It seems to me that although President Obama's memo may indicate a genuine desire to help oppressed and marginalized people "at home and abroad," it also reveals his assumption that the American people can be distracted. By a memo. Is this serious? Why is a memo to international ambassadors enough to be called a "political news alert"? Probably because reporting on the ABSOLUTE SILENCE surrounding so many other issues wouldn't be sensationalist enough for our news media. Maybe we should make it so. Make a noise for the problems that aren't trendy enough to make it on the evening news.


But that's a whole new set of soap-boxes. The questions I have are these: Are we convinced that it is our job to change the culture of other countries, and if so, why would we choose this one group instead of so many others? Can the American people really not see that words put on a page by a politician always have a double meaning? There is so much more that is always left unsaid.

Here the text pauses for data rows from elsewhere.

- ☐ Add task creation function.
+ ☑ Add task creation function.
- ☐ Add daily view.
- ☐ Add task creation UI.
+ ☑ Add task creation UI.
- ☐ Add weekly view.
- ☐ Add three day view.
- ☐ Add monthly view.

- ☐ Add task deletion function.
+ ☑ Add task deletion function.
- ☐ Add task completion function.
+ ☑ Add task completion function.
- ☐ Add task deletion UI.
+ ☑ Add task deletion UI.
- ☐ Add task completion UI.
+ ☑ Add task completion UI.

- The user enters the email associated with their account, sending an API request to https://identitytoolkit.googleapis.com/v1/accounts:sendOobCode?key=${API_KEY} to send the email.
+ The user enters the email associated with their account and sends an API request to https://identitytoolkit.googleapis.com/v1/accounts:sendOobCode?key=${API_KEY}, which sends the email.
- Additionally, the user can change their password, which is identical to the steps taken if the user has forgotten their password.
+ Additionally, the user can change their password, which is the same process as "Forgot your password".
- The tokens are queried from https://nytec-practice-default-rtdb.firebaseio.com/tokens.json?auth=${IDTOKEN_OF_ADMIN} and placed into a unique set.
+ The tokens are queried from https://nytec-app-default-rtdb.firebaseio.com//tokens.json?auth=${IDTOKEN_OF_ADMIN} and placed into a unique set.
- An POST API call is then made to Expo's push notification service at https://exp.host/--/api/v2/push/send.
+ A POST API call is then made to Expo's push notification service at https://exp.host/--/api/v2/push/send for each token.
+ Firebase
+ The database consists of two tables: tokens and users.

Of all of the things that we could do, is this really our job?

11.13.2011

Note to Self: Too much pop culture?

I just finished season two of the CW's Supernatural. Unfortunately, I don't have access to season three at the moment, so I have to take a 24-hour break before I can continue feeding my obsession. I should have known better than to start a show with multiple back-seasons in the middle of the semester, but I thought it couldn't hurt. It's nice to take a break from my life and see someone else's is even more messed up.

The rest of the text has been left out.